EXERCISE:
Go to the line containing "[50,67,369,87] [50,96,202,116] Licences" in the records below and print it and every following line exactly, on through the line containing "(626, 775) none", then stop.

MATERIAL FOR THIS TASK:
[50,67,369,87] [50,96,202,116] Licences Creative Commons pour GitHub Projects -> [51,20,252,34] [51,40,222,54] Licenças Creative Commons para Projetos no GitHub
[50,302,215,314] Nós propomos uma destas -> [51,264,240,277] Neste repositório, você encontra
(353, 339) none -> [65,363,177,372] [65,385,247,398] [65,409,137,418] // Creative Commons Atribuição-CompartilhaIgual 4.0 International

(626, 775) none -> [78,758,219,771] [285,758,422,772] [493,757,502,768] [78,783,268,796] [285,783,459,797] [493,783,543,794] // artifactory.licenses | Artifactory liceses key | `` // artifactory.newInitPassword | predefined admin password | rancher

--

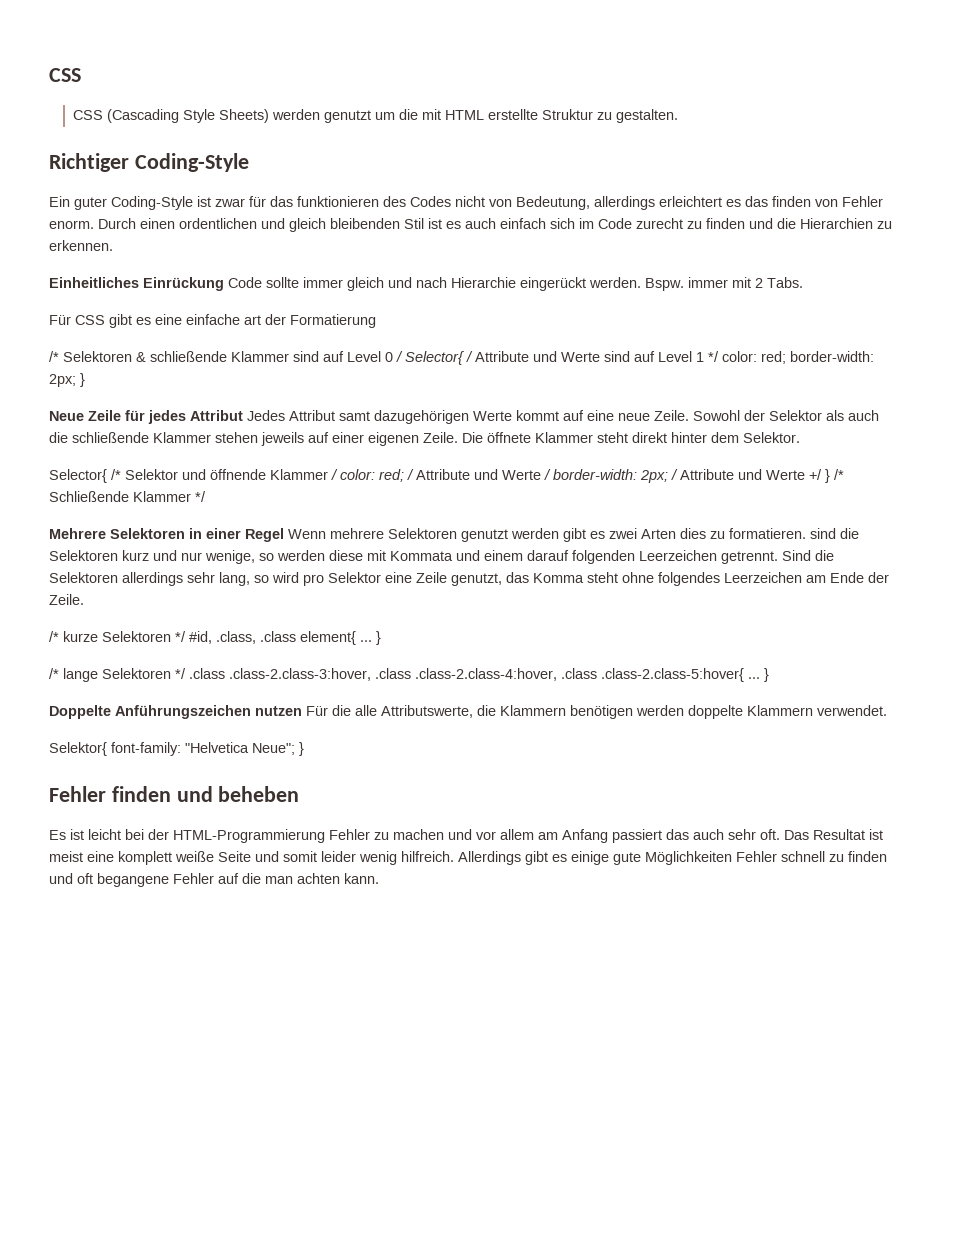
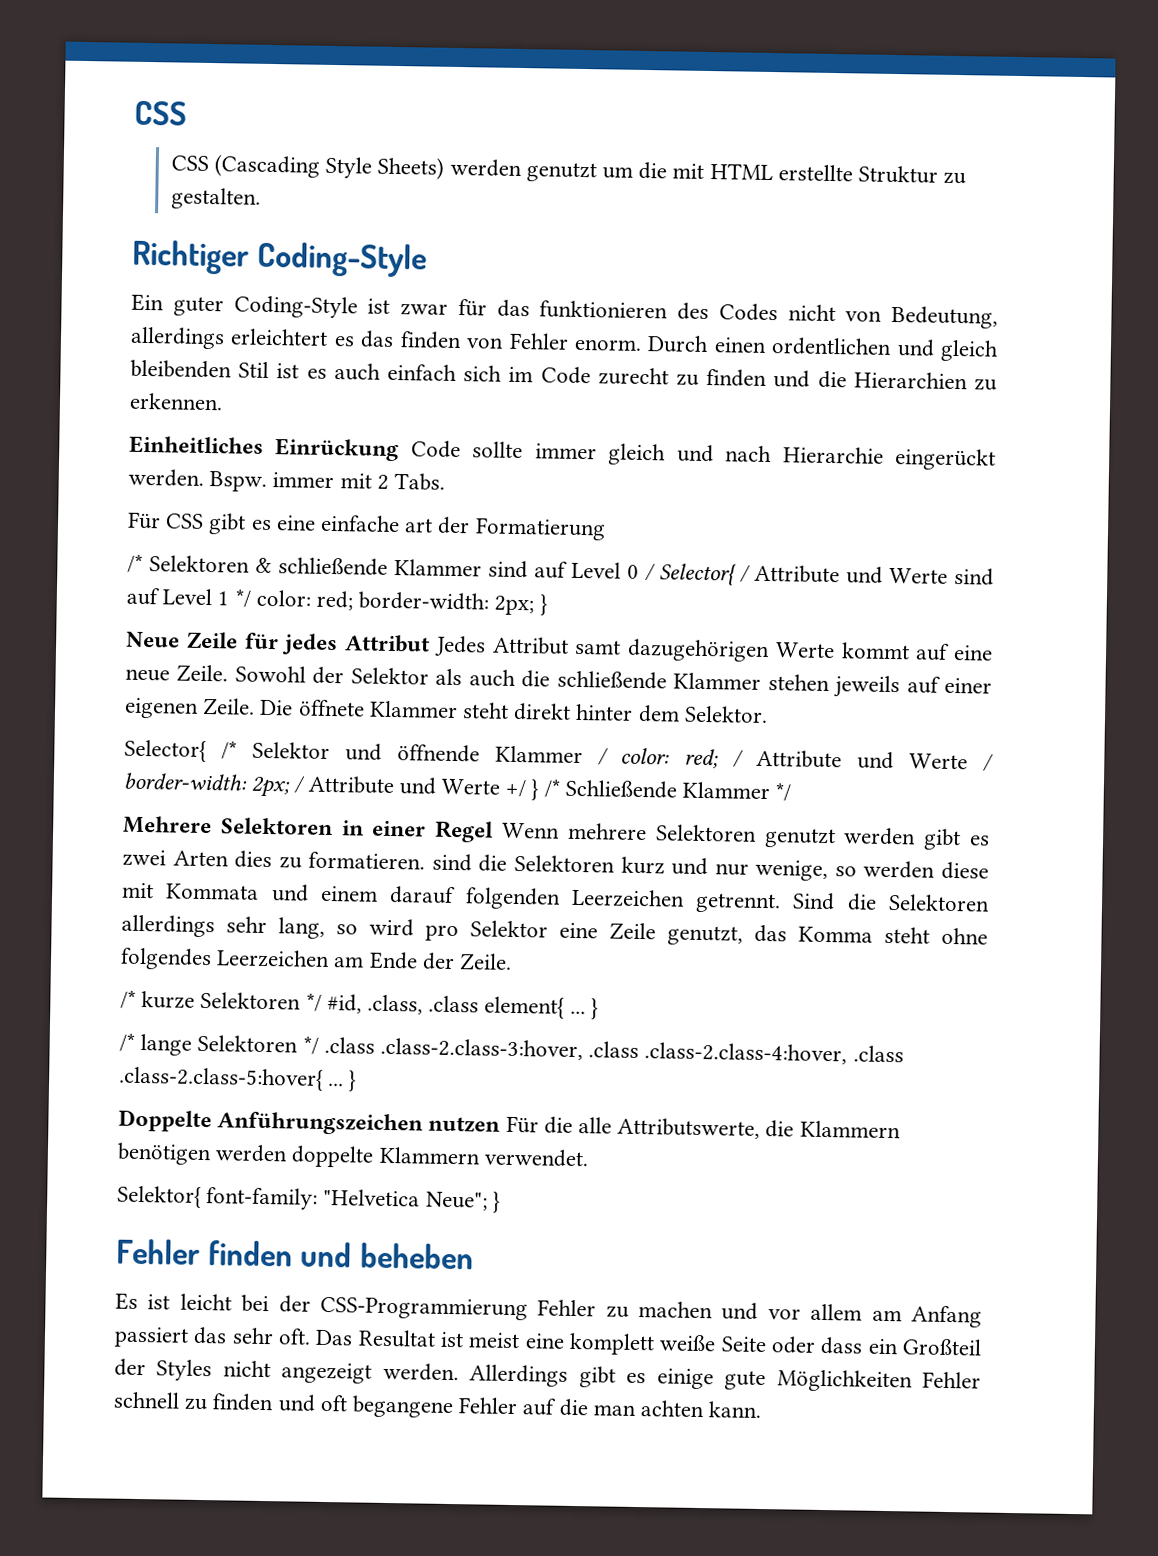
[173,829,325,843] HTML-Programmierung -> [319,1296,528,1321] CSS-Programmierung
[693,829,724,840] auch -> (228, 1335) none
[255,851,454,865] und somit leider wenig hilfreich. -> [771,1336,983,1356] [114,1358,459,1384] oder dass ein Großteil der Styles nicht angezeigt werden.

RESPONSE AREA:
[50,67,369,87] [50,96,202,116] Licences Creative Commons pour GitHub Projects -> [51,20,252,34] [51,40,222,54] Licenças Creative Commons para Projetos no GitHub
[50,302,215,314] Nós propomos uma destas -> [51,264,240,277] Neste repositório, você encontra
(353, 339) none -> [65,363,177,372] [65,385,247,398] [65,409,137,418] // Creative Commons Atribuição-CompartilhaIgual 4.0 International

(626, 775) none -> [78,758,219,771] [285,758,422,772] [493,757,502,768] [78,783,268,796] [285,783,459,797] [493,783,543,794] // artifactory.licenses | Artifactory liceses key | `` // artifactory.newInitPassword | predefined admin password | rancher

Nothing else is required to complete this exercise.